Revision tracking records
┌──
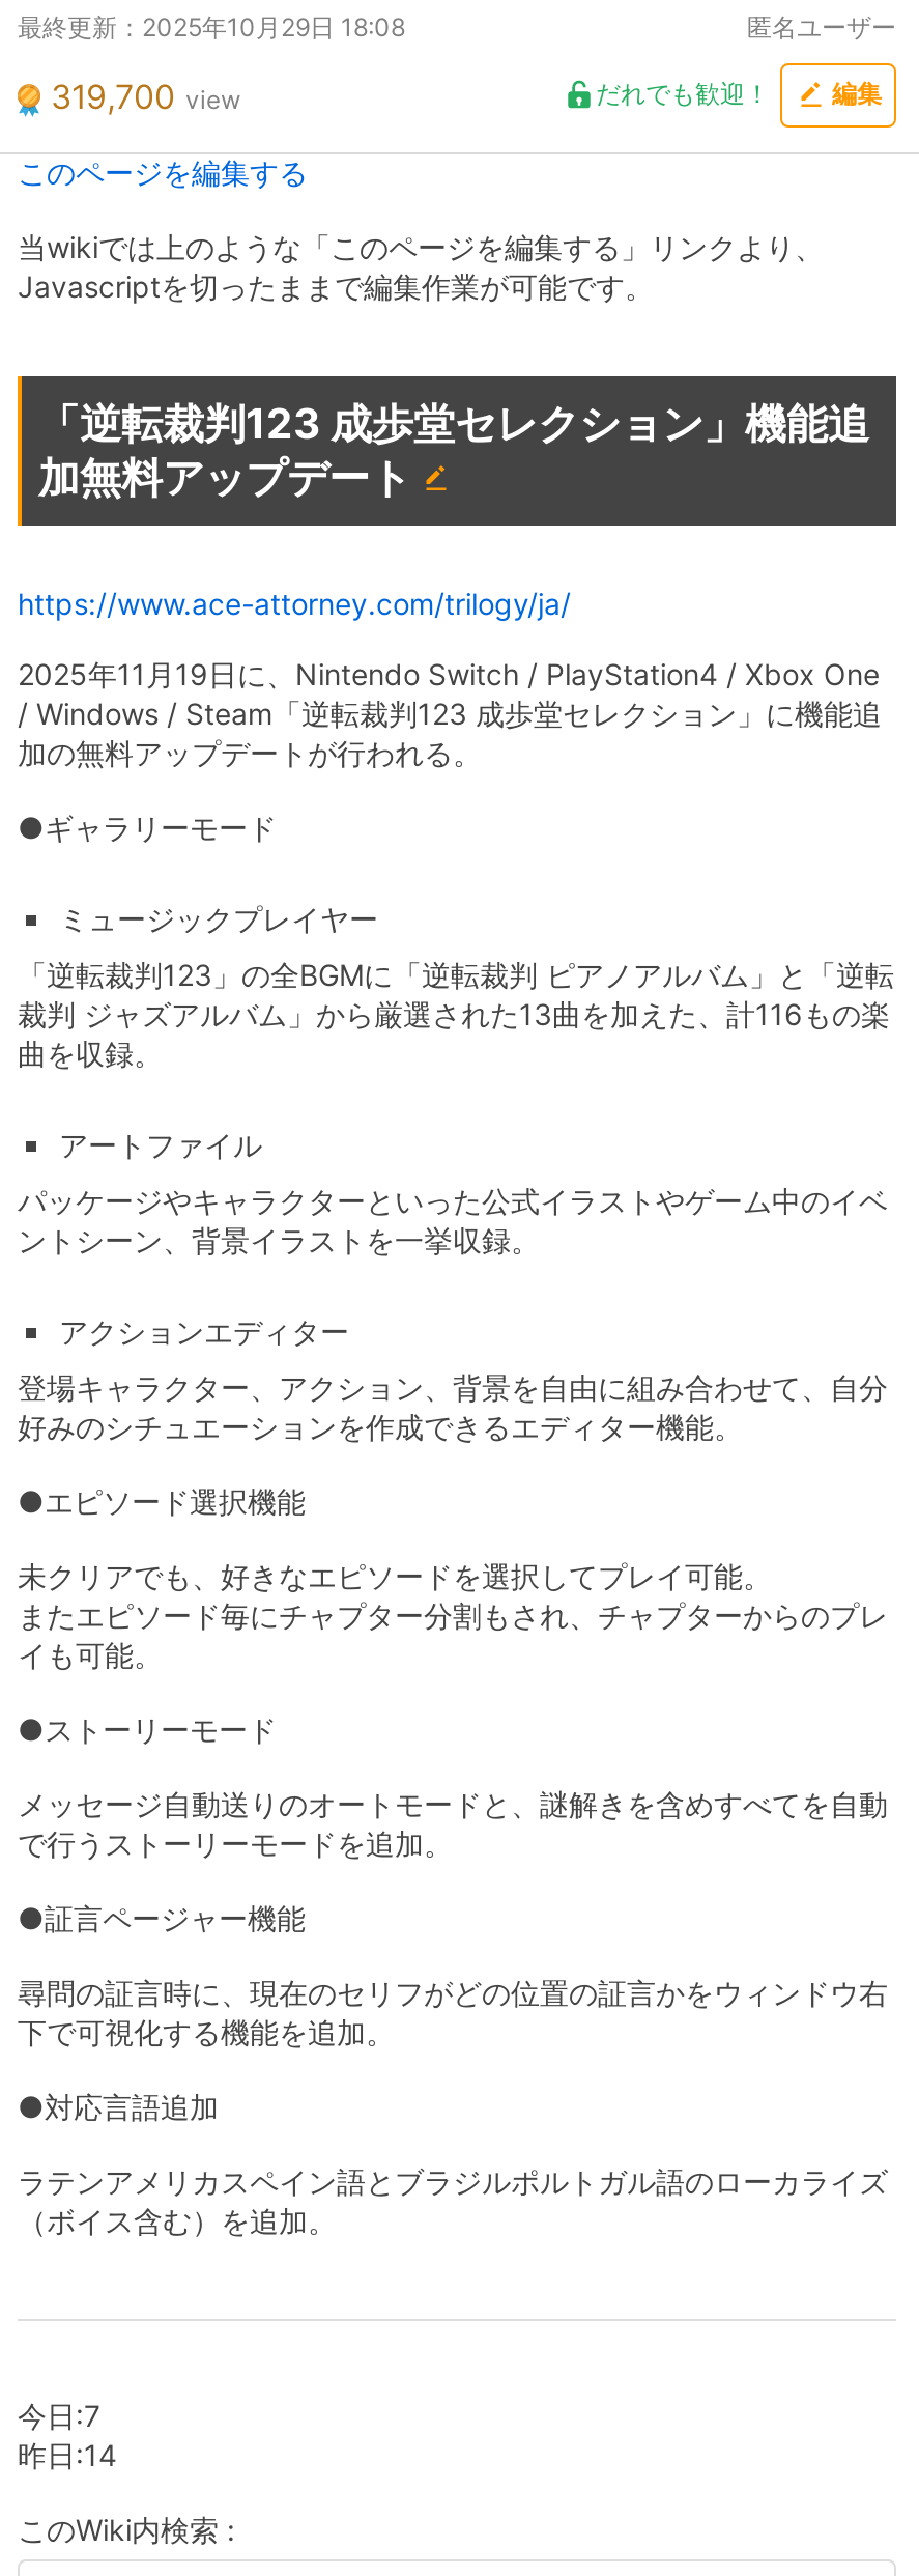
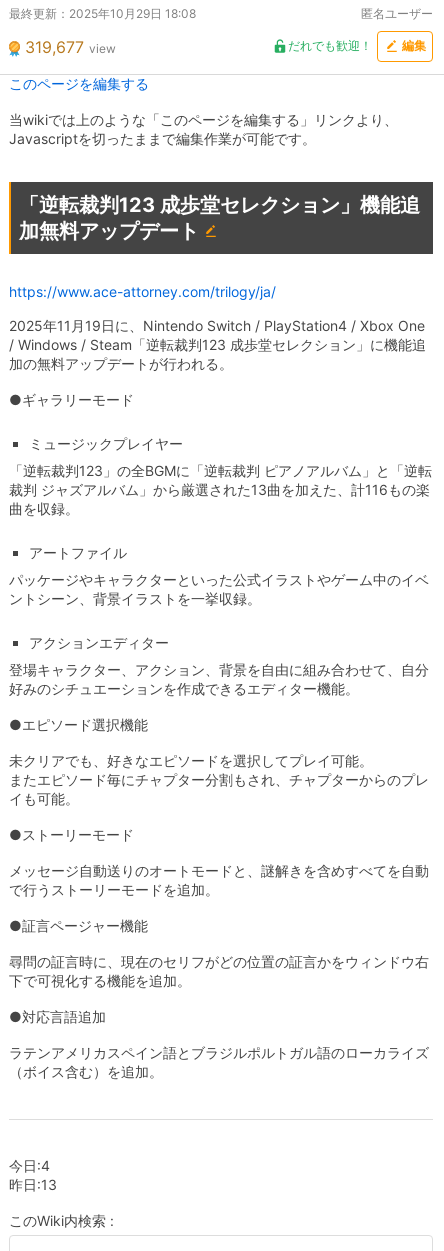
[51,75,241,116] 319,700 view -> [25,36,116,56] 319,677 view
[18,2398,100,2433] 今日: 7 -> [9,1157,50,1174] 今日: 4
[18,2437,117,2472] 昨日: 14 -> [9,1176,57,1193] 昨日: 13

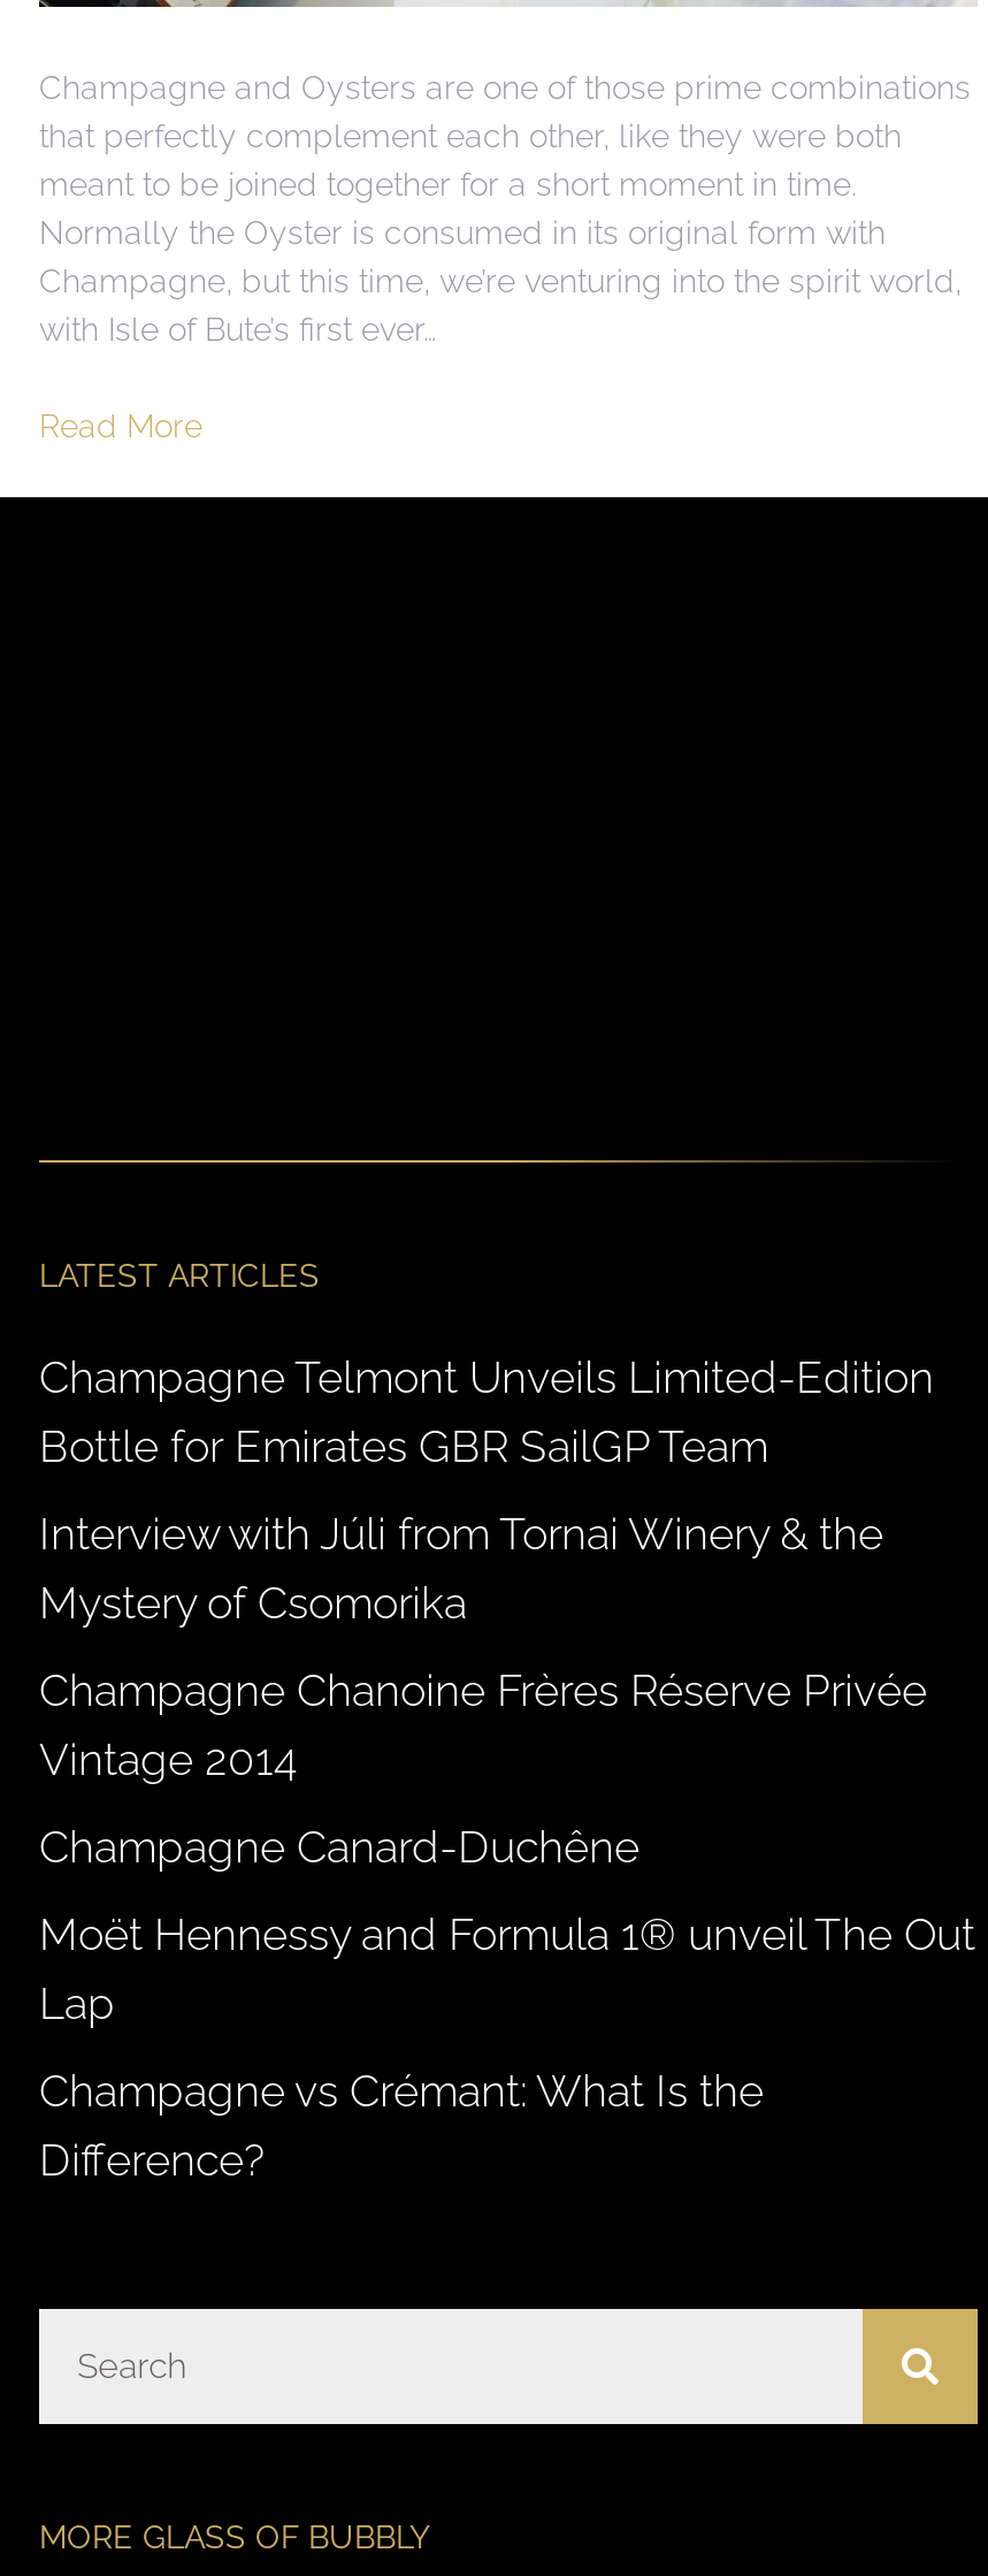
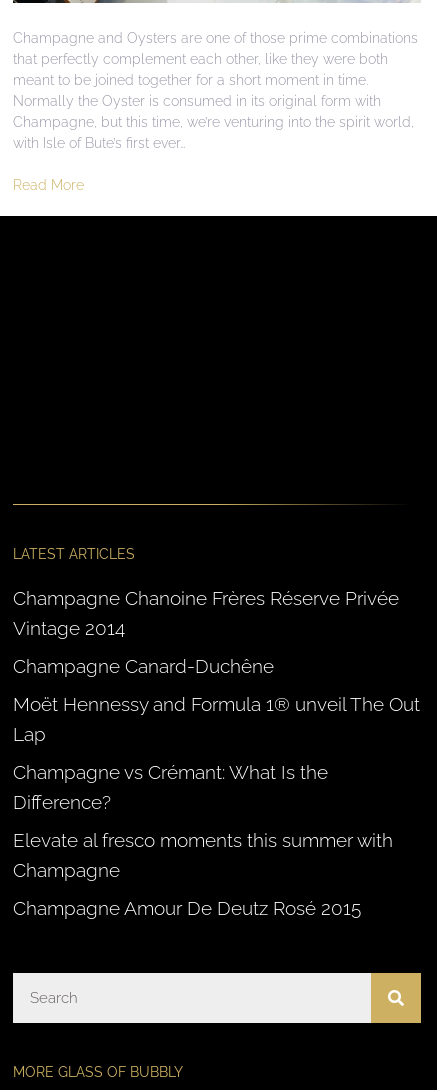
[39,1352,934,1628] Champagne Telmont Unveils Limited-Edition | Bottle for Emirates GBR SailGP Team | Interview with Júli from Tornai Winery & the | Mystery of Csomorika -> none
moved [39,1665,975,2185] -> [13,587,420,813]: Champagne Chanoine Frères Réserve Privée | Vintage 2014 | Champagne Canard-Duchêne | Moët Hennessy and Formula 1® unveil The Out | Lap | Champagne vs Crémant: What Is the | Difference?
none -> [13,829,393,919] Elevate al fresco moments this summer with | Champagne | Champagne Amour De Deutz Rosé 2015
└──
▸ **Exercise directions**
Although the records contain pictures, only the text should be copied, exactly as it stands.

▸ **Answer to this task**
[51,75,241,116] 319,700 view -> [25,36,116,56] 319,677 view
[18,2398,100,2433] 今日: 7 -> [9,1157,50,1174] 今日: 4
[18,2437,117,2472] 昨日: 14 -> [9,1176,57,1193] 昨日: 13

[39,1352,934,1628] Champagne Telmont Unveils Limited-Edition | Bottle for Emirates GBR SailGP Team | Interview with Júli from Tornai Winery & the | Mystery of Csomorika -> none
moved [39,1665,975,2185] -> [13,587,420,813]: Champagne Chanoine Frères Réserve Privée | Vintage 2014 | Champagne Canard-Duchêne | Moët Hennessy and Formula 1® unveil The Out | Lap | Champagne vs Crémant: What Is the | Difference?
none -> [13,829,393,919] Elevate al fresco moments this summer with | Champagne | Champagne Amour De Deutz Rosé 2015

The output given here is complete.